Top of MATERIAL PROVIDED

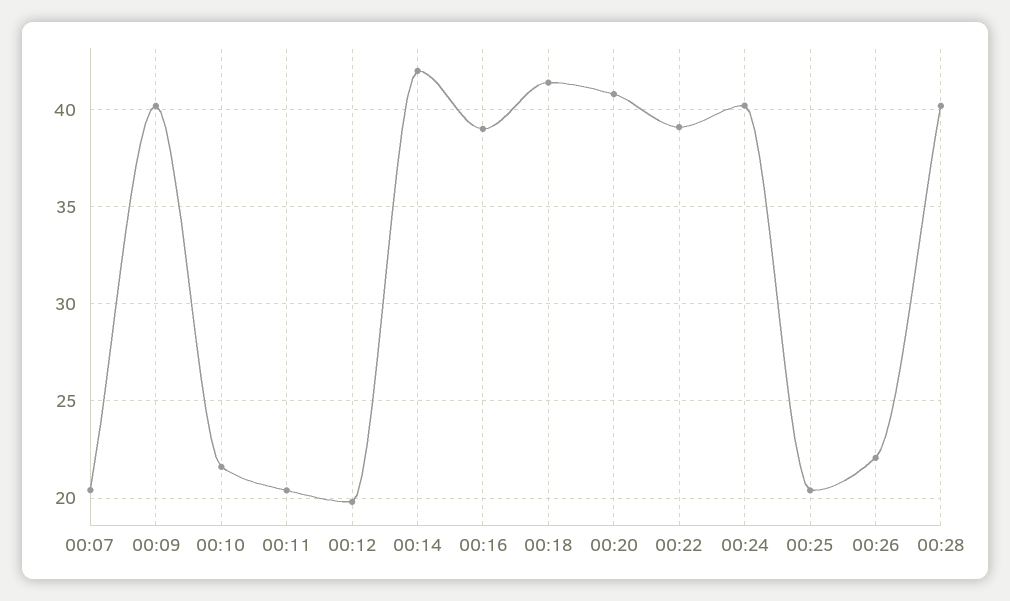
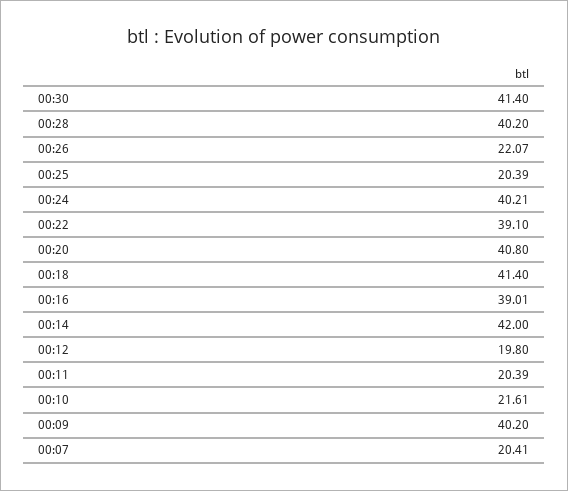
00:30: none -> 41.4

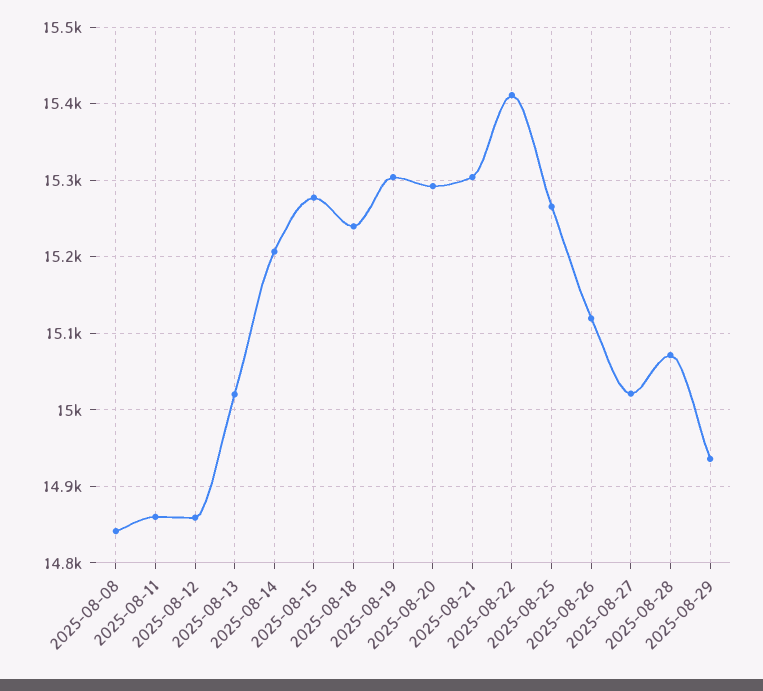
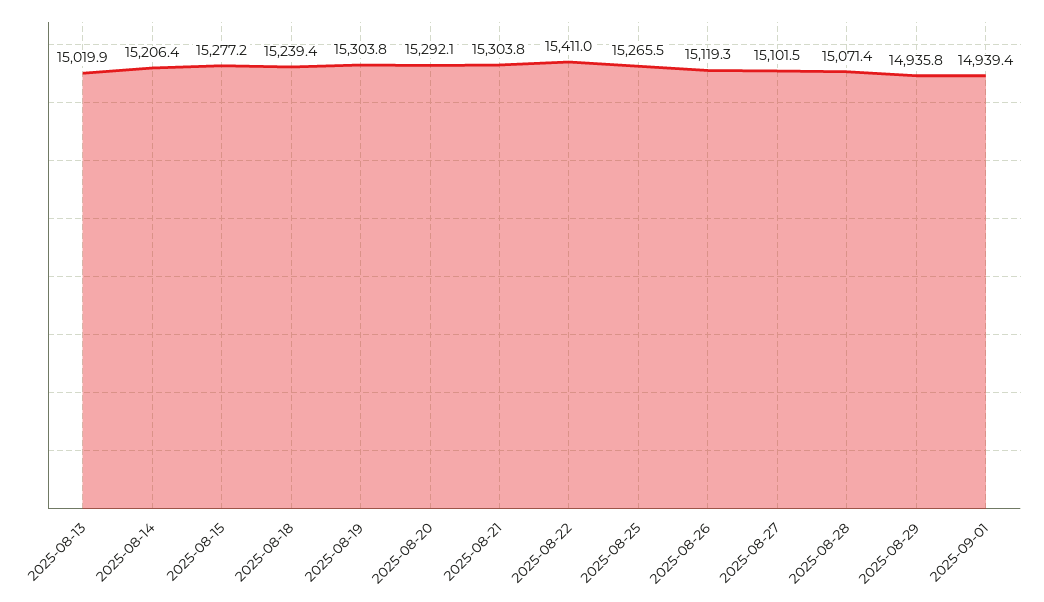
2025-08-08: 14840 -> none
2025-08-11: 14860 -> none
2025-08-12: 14860 -> none
2025-08-27: 15020 -> 15101.5
2025-09-01: none -> 14939.4

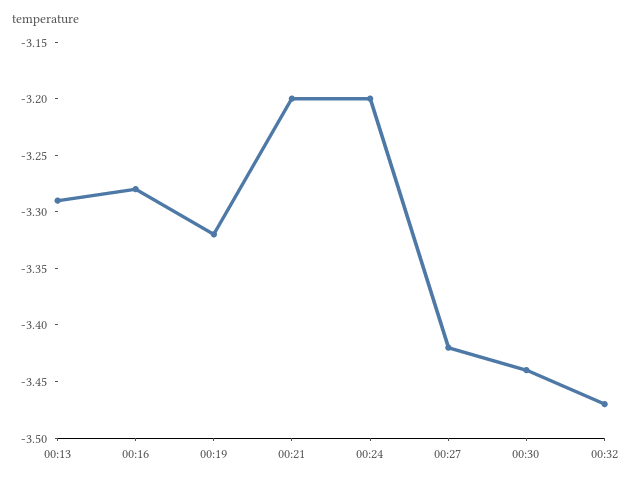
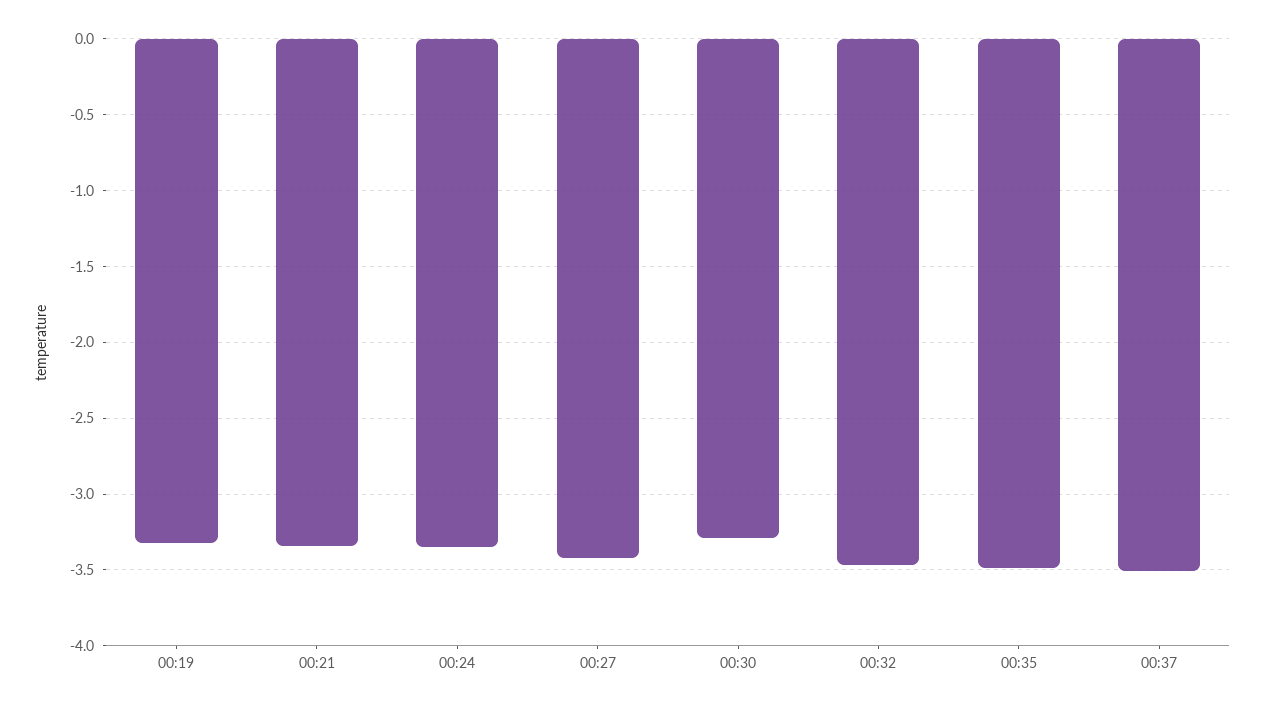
00:13: -3.29 -> none
00:16: -3.28 -> none
00:21: -3.2 -> -3.35
00:24: -3.2 -> -3.35
00:30: -3.44 -> -3.3
00:35: none -> -3.5
00:37: none -> -3.5

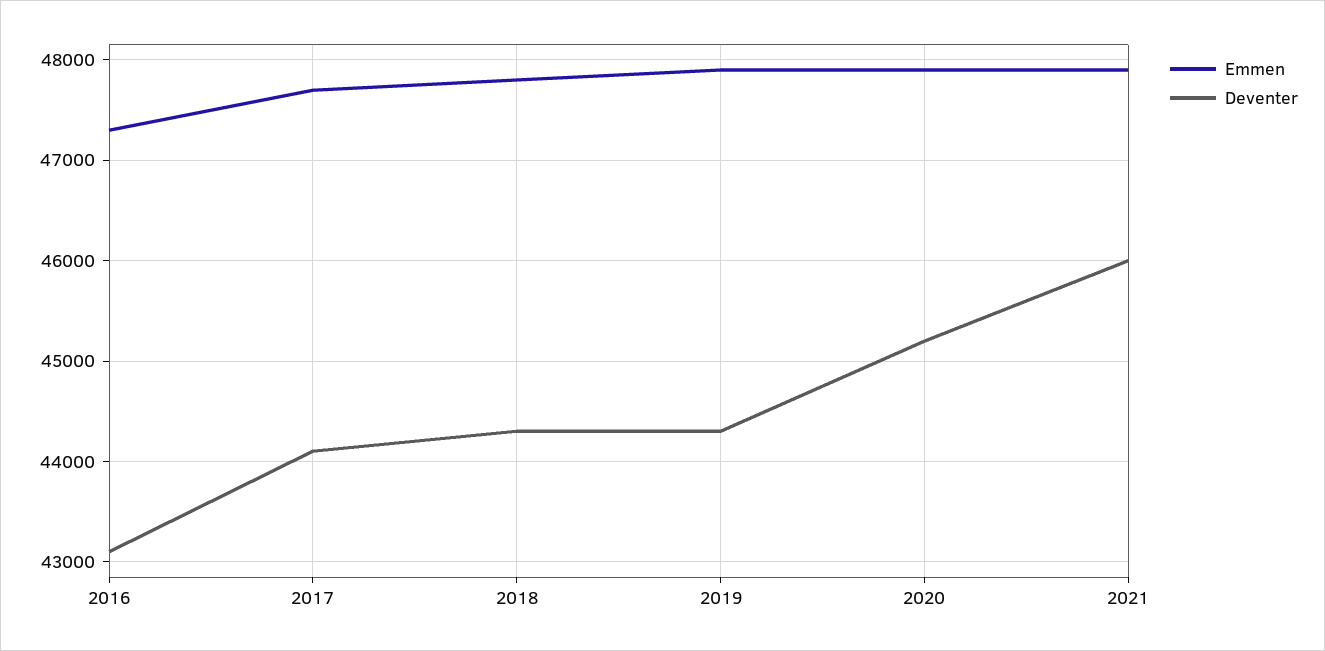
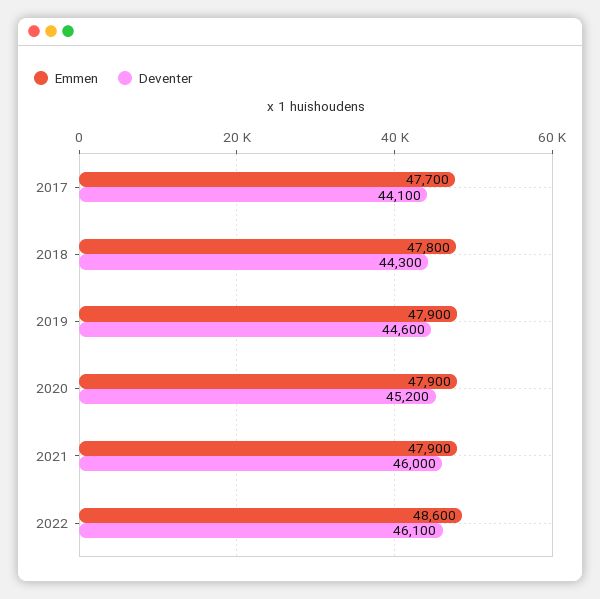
Emmen, 2016: 47300 -> none
Deventer, 2016: 43100 -> none
Deventer, 2019: 44300 -> 44600
Emmen, 2022: none -> 48600
Deventer, 2022: none -> 46100

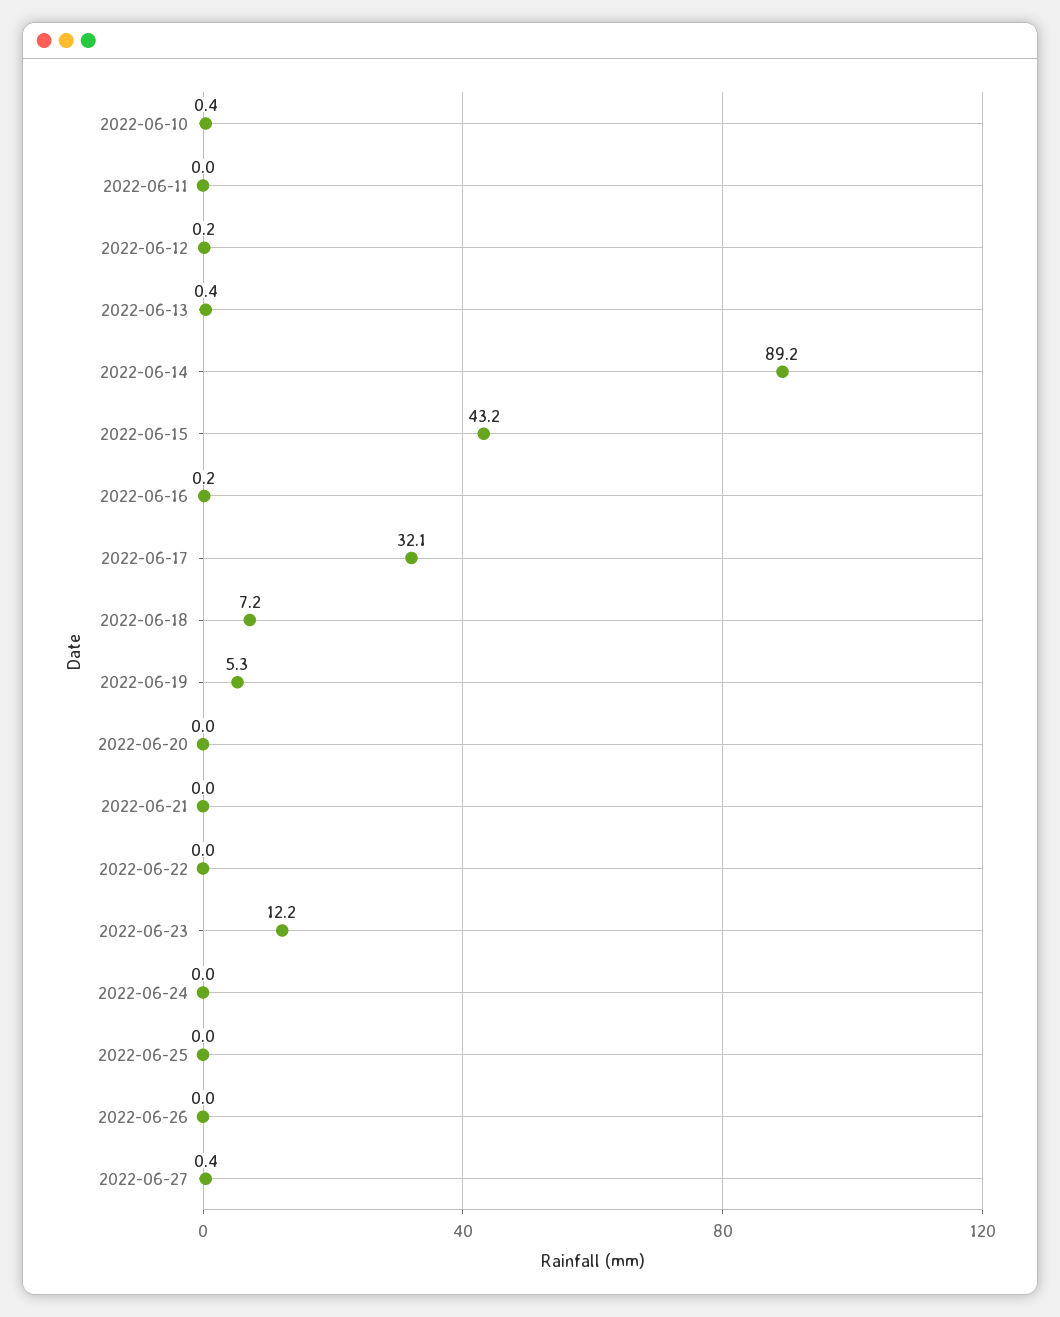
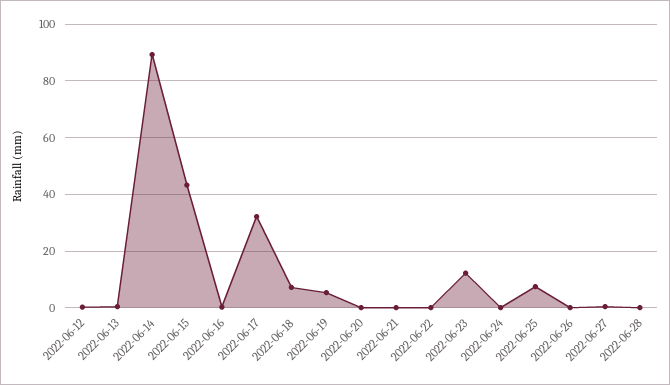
2022-06-10: 0.4 -> none
2022-06-11: 0 -> none
2022-06-25: 0 -> 7.5
2022-06-28: none -> 0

Bottom of MATERIAL PROVIDED

§ **WHAT THE TASK ASKS**:
Every line from the one that holds "00:21: -3.2 -> -3.35" to the end of the listing should be output exactly, with pictures left out, please.

§ **RESPONSE TO THIS TASK**:
00:21: -3.2 -> -3.35
00:24: -3.2 -> -3.35
00:30: -3.44 -> -3.3
00:35: none -> -3.5
00:37: none -> -3.5

Emmen, 2016: 47300 -> none
Deventer, 2016: 43100 -> none
Deventer, 2019: 44300 -> 44600
Emmen, 2022: none -> 48600
Deventer, 2022: none -> 46100

2022-06-10: 0.4 -> none
2022-06-11: 0 -> none
2022-06-25: 0 -> 7.5
2022-06-28: none -> 0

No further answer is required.